▶ _YOUR TASK_:
For the full listing below, write out each entry exactly and exclude the images.
##############################
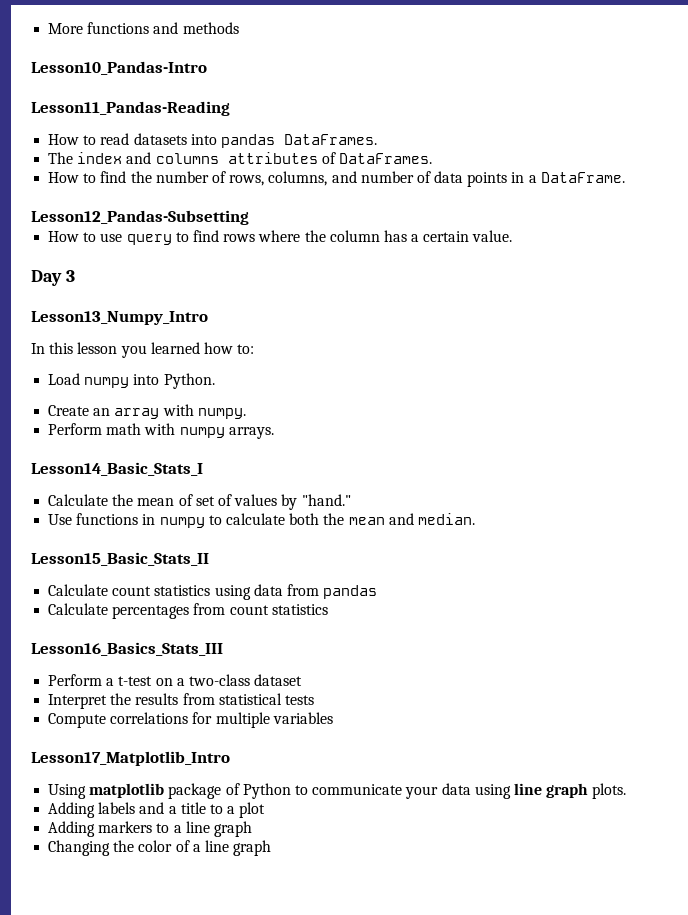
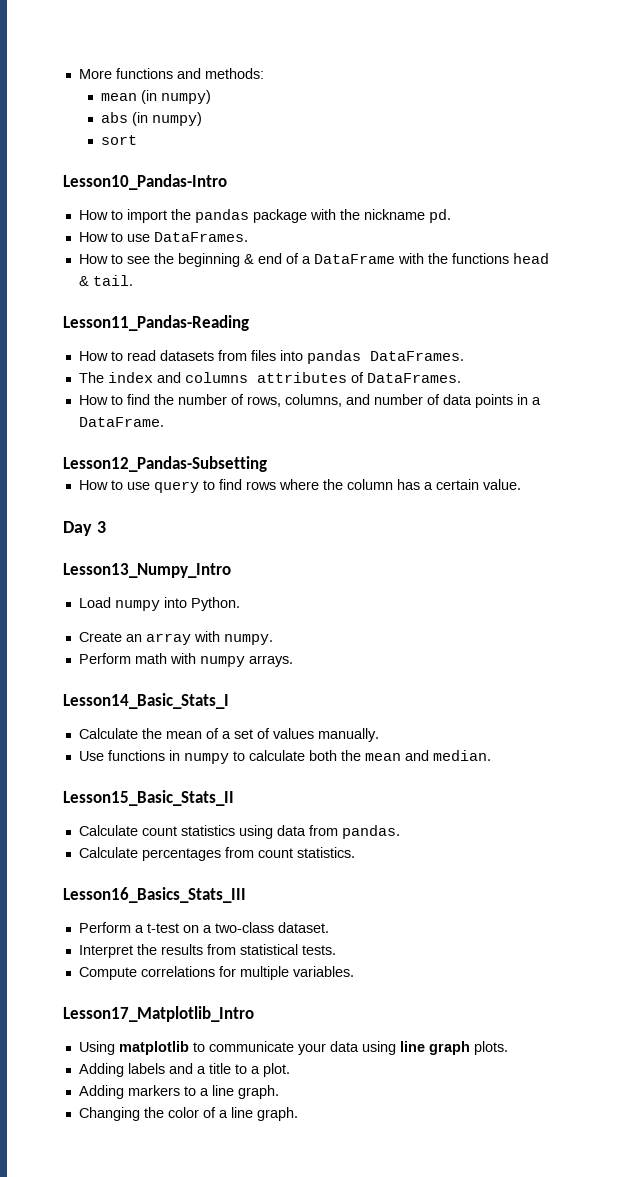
- More functions and methods
+ More functions and methods:
+ mean (in numpy)
+ abs (in numpy)
+ sort
  Lesson10_Pandas-Intro
+ How to import the pandas package with the nickname pd.
+ How to use DataFrames.
+ How to see the beginning & end of a DataFrame with the functions head & tail.
- How to read datasets into pandas DataFrames.
+ How to read datasets from files into pandas DataFrames.
- In this lesson you learned how to:
- Calculate the mean of set of values by "hand."
+ Calculate the mean of a set of values manually.
- Calculate count statistics using data from pandas
+ Calculate count statistics using data from pandas.
- Calculate percentages from count statistics
+ Calculate percentages from count statistics.
- Perform a t-test on a two-class dataset
+ Perform a t-test on a two-class dataset.
- Interpret the results from statistical tests
+ Interpret the results from statistical tests.
- Compute correlations for multiple variables
+ Compute correlations for multiple variables.
- Using matplotlib package of Python to communicate your data using line graph plots.
+ Using matplotlib to communicate your data using line graph plots.
- Adding labels and a title to a plot
+ Adding labels and a title to a plot.
- Adding markers to a line graph
+ Adding markers to a line graph.
- Changing the color of a line graph
+ Changing the color of a line graph.

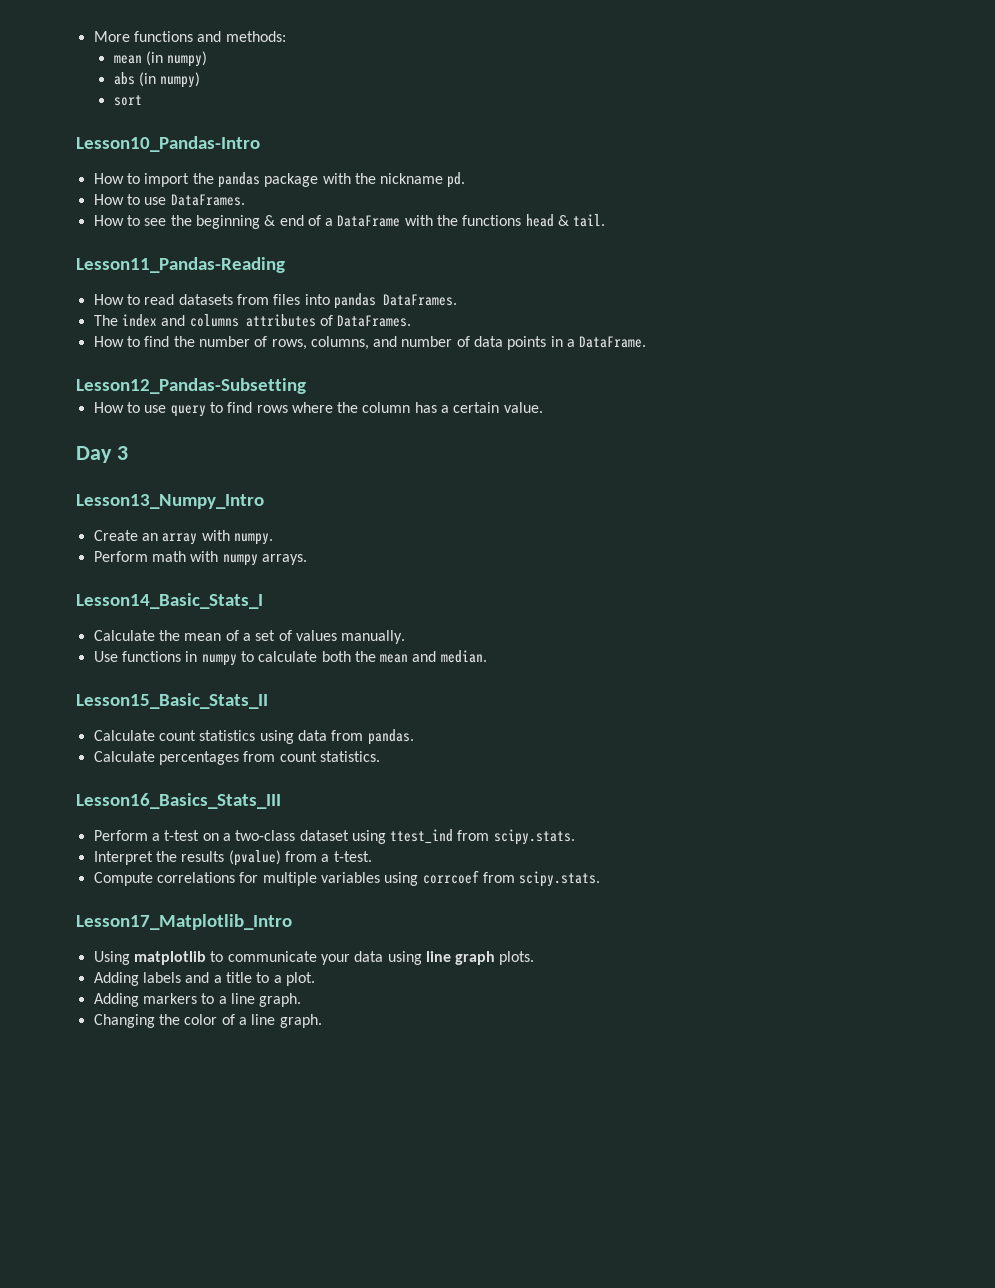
- Load numpy into Python.
- Perform a t-test on a two-class dataset.
+ Perform a t-test on a two-class dataset using ttest_ind from scipy.stats.
- Interpret the results from statistical tests.
+ Interpret the results (pvalue) from a t-test.
- Compute correlations for multiple variables.
+ Compute correlations for multiple variables using corrcoef from scipy.stats.

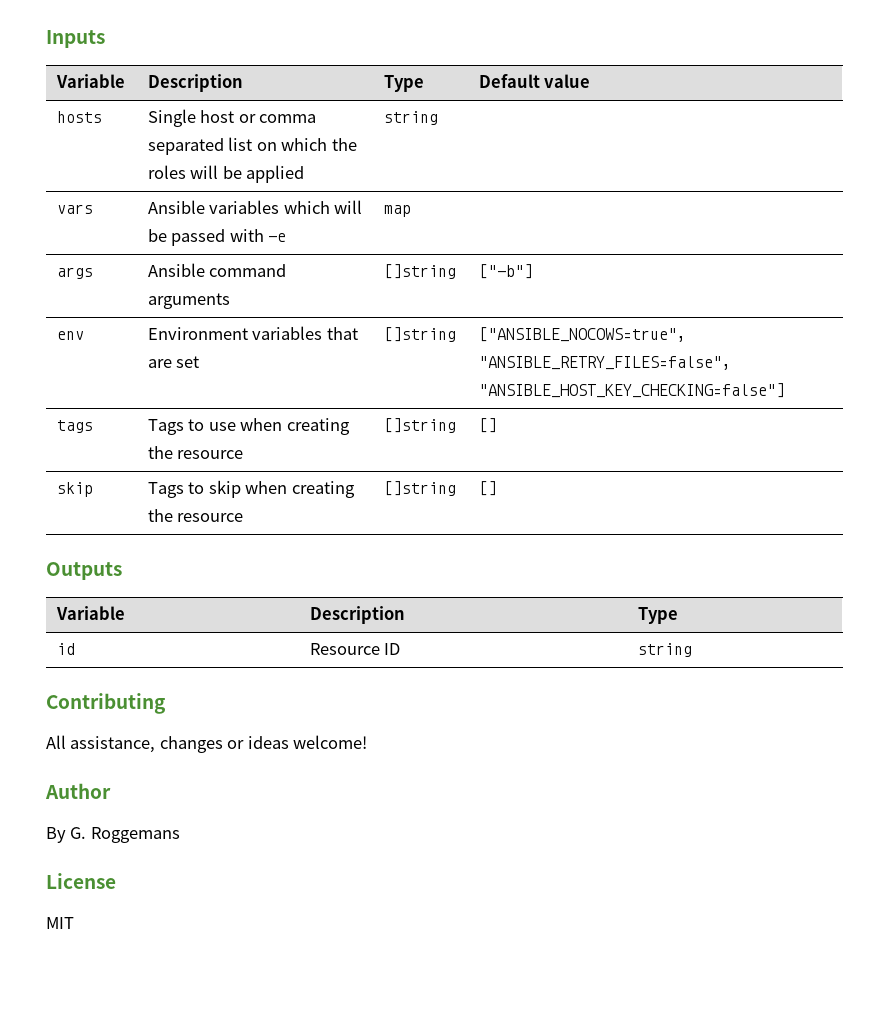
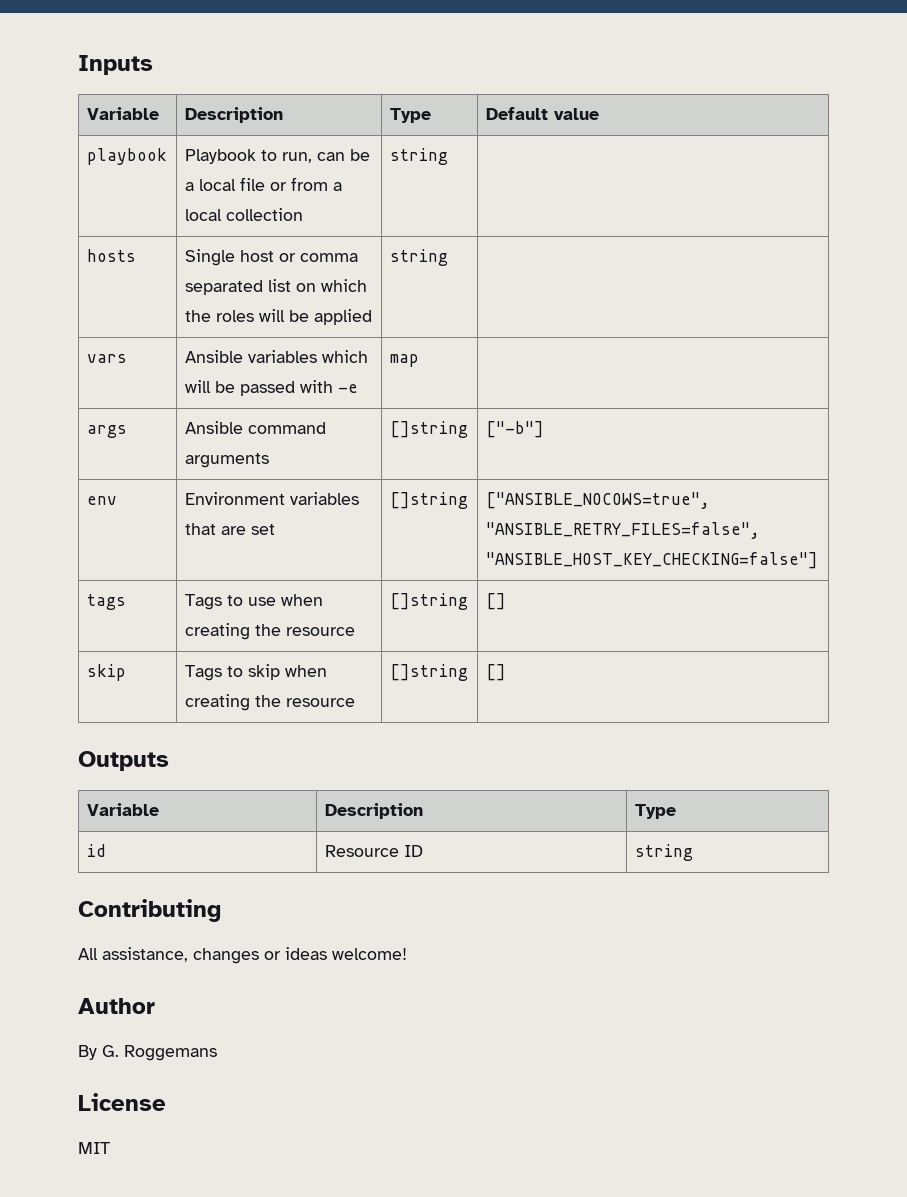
+ playbook | Playbook to run, can be a local file or from a local collection | string |

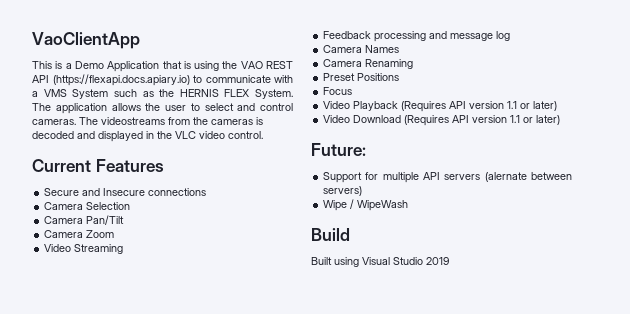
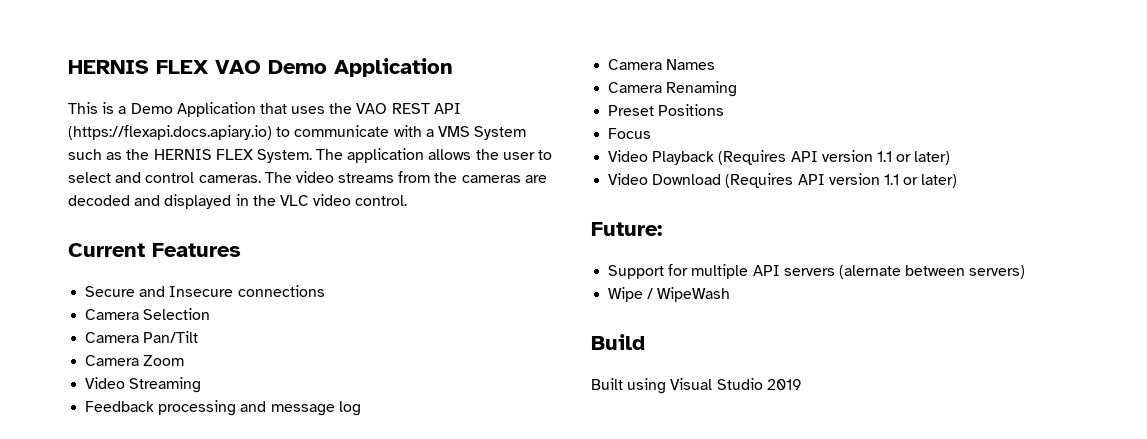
- VaoClientApp
+ HERNIS FLEX VAO Demo Application
- This is a Demo Application that is using the VAO REST API (https://flexapi.docs.apiary.io) to communicate with a VMS System such as the HERNIS FLEX System.
+ This is a Demo Application that uses the VAO REST API (https://flexapi.docs.apiary.io) to communicate with a VMS System such as the HERNIS FLEX System.
- The videostreams from the cameras is decoded and displayed in the VLC video control.
+ The video streams from the cameras are decoded and displayed in the VLC video control.

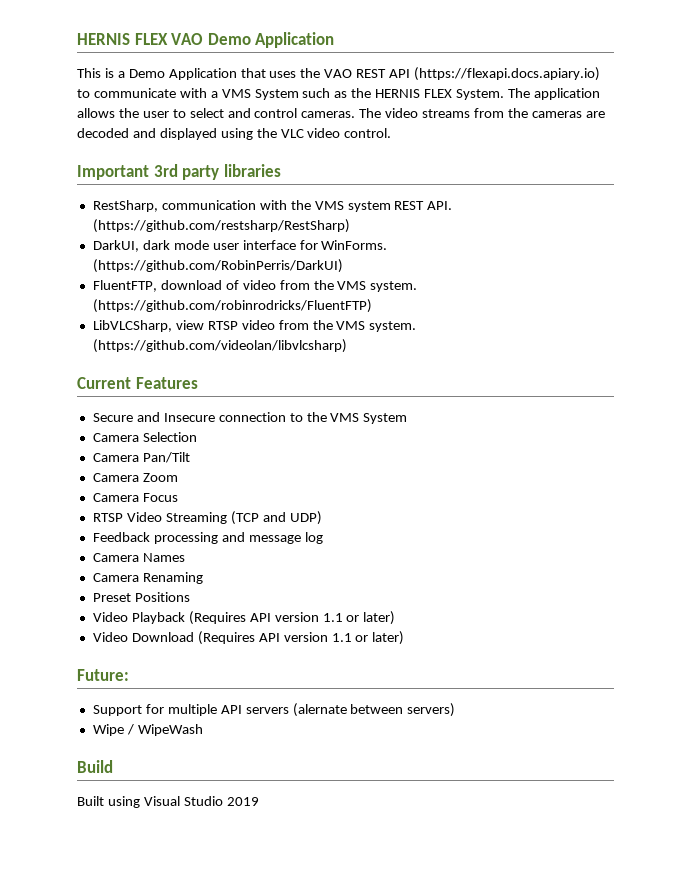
- The video streams from the cameras are decoded and displayed in the VLC video control.
+ The video streams from the cameras are decoded and displayed using the VLC video control.
+ Important 3rd party libraries
+ RestSharp, communication with the VMS system REST API. (https://github.com/restsharp/RestSharp)
+ DarkUI, dark mode user interface for WinForms. (https://github.com/RobinPerris/DarkUI)
+ FluentFTP, download of video from the VMS system. (https://github.com/robinrodricks/FluentFTP)
+ LibVLCSharp, view RTSP video from the VMS system. (https://github.com/videolan/libvlcsharp)
- Secure and Insecure connections
+ Secure and Insecure connection to the VMS System
- Video Streaming
+ Camera Focus
+ RTSP Video Streaming (TCP and UDP)
- Focus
##############################
▶ _RESPONSE_:
- More functions and methods
+ More functions and methods:
+ mean (in numpy)
+ abs (in numpy)
+ sort
  Lesson10_Pandas-Intro
+ How to import the pandas package with the nickname pd.
+ How to use DataFrames.
+ How to see the beginning & end of a DataFrame with the functions head & tail.
- How to read datasets into pandas DataFrames.
+ How to read datasets from files into pandas DataFrames.
- In this lesson you learned how to:
- Calculate the mean of set of values by "hand."
+ Calculate the mean of a set of values manually.
- Calculate count statistics using data from pandas
+ Calculate count statistics using data from pandas.
- Calculate percentages from count statistics
+ Calculate percentages from count statistics.
- Perform a t-test on a two-class dataset
+ Perform a t-test on a two-class dataset.
- Interpret the results from statistical tests
+ Interpret the results from statistical tests.
- Compute correlations for multiple variables
+ Compute correlations for multiple variables.
- Using matplotlib package of Python to communicate your data using line graph plots.
+ Using matplotlib to communicate your data using line graph plots.
- Adding labels and a title to a plot
+ Adding labels and a title to a plot.
- Adding markers to a line graph
+ Adding markers to a line graph.
- Changing the color of a line graph
+ Changing the color of a line graph.

- Load numpy into Python.
- Perform a t-test on a two-class dataset.
+ Perform a t-test on a two-class dataset using ttest_ind from scipy.stats.
- Interpret the results from statistical tests.
+ Interpret the results (pvalue) from a t-test.
- Compute correlations for multiple variables.
+ Compute correlations for multiple variables using corrcoef from scipy.stats.

+ playbook | Playbook to run, can be a local file or from a local collection | string |

- VaoClientApp
+ HERNIS FLEX VAO Demo Application
- This is a Demo Application that is using the VAO REST API (https://flexapi.docs.apiary.io) to communicate with a VMS System such as the HERNIS FLEX System.
+ This is a Demo Application that uses the VAO REST API (https://flexapi.docs.apiary.io) to communicate with a VMS System such as the HERNIS FLEX System.
- The videostreams from the cameras is decoded and displayed in the VLC video control.
+ The video streams from the cameras are decoded and displayed in the VLC video control.

- The video streams from the cameras are decoded and displayed in the VLC video control.
+ The video streams from the cameras are decoded and displayed using the VLC video control.
+ Important 3rd party libraries
+ RestSharp, communication with the VMS system REST API. (https://github.com/restsharp/RestSharp)
+ DarkUI, dark mode user interface for WinForms. (https://github.com/RobinPerris/DarkUI)
+ FluentFTP, download of video from the VMS system. (https://github.com/robinrodricks/FluentFTP)
+ LibVLCSharp, view RTSP video from the VMS system. (https://github.com/videolan/libvlcsharp)
- Secure and Insecure connections
+ Secure and Insecure connection to the VMS System
- Video Streaming
+ Camera Focus
+ RTSP Video Streaming (TCP and UDP)
- Focus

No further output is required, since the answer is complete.